Work to be completed: Go line by line through the entries below and copy those containing the string "Yamaha".

Given data:

■ ■ ■ ■ ■

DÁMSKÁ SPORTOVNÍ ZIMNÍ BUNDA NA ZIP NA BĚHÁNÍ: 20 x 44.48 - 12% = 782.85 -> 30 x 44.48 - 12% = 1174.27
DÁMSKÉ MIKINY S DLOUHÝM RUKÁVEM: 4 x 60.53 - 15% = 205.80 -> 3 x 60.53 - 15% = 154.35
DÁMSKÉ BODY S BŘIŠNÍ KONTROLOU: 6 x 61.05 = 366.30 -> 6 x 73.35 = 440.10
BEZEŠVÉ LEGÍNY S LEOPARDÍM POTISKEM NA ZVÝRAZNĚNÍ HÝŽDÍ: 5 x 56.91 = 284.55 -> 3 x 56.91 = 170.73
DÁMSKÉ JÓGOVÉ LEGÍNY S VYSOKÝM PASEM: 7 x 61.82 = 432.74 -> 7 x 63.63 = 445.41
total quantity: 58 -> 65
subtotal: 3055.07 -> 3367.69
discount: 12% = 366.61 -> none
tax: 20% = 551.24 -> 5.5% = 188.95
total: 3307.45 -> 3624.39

■ ■ ■ ■ ■

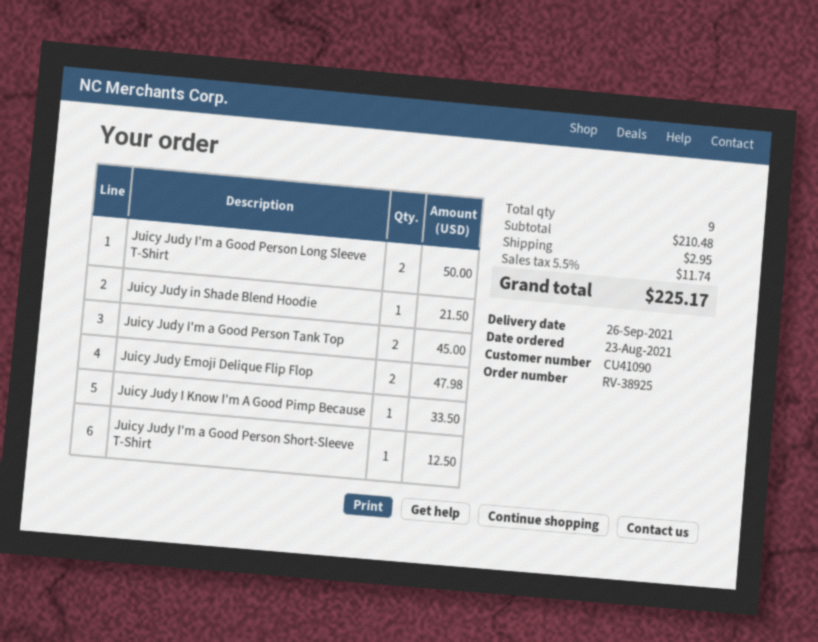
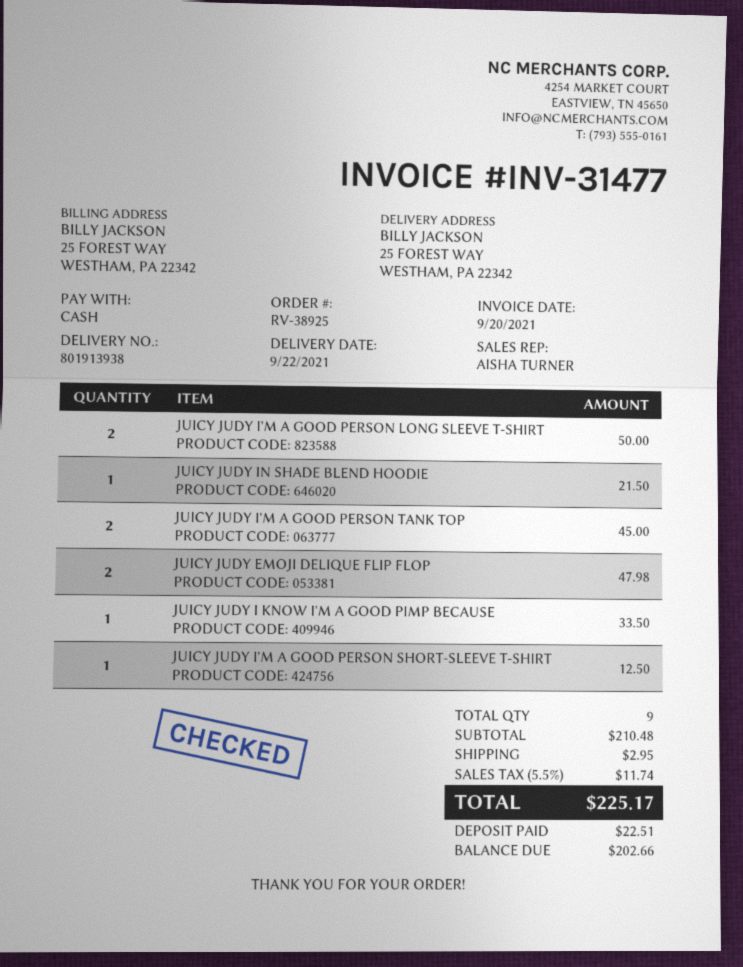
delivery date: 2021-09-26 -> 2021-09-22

■ ■ ■ ■ ■

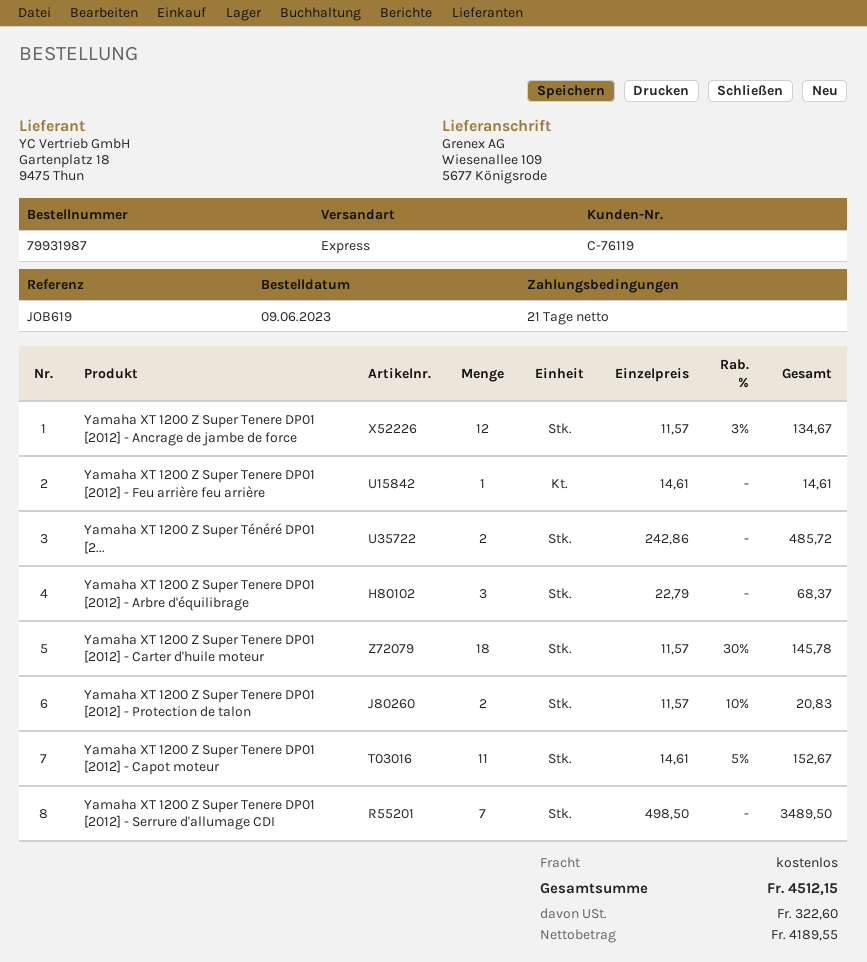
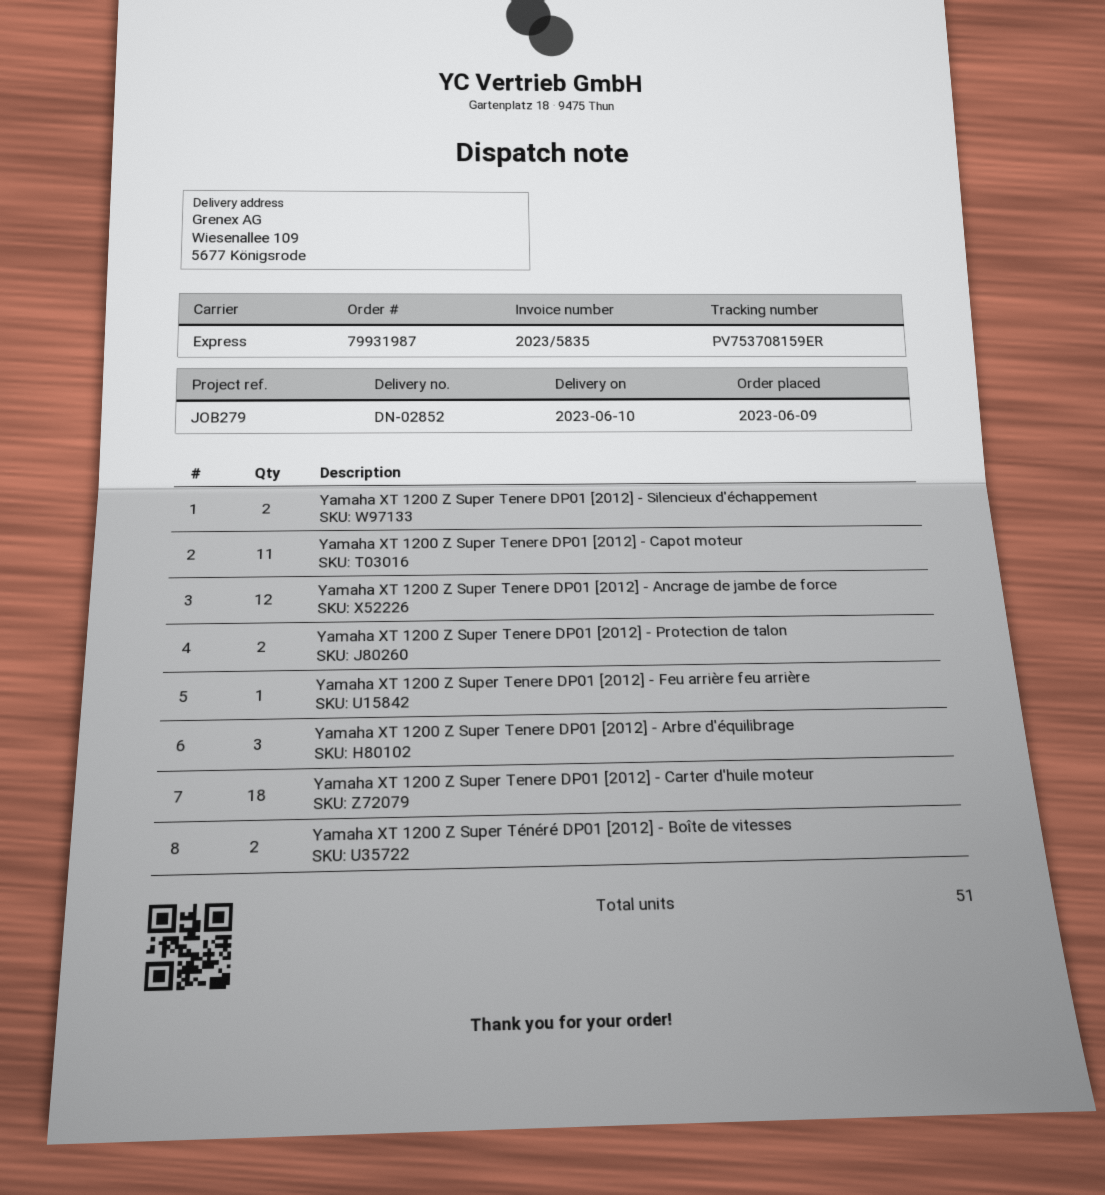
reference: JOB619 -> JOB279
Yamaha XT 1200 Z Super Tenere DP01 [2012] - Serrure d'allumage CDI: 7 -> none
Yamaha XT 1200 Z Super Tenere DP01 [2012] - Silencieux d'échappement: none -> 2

■ ■ ■ ■ ■

Reply:
Yamaha XT 1200 Z Super Tenere DP01 [2012] - Serrure d'allumage CDI: 7 -> none
Yamaha XT 1200 Z Super Tenere DP01 [2012] - Silencieux d'échappement: none -> 2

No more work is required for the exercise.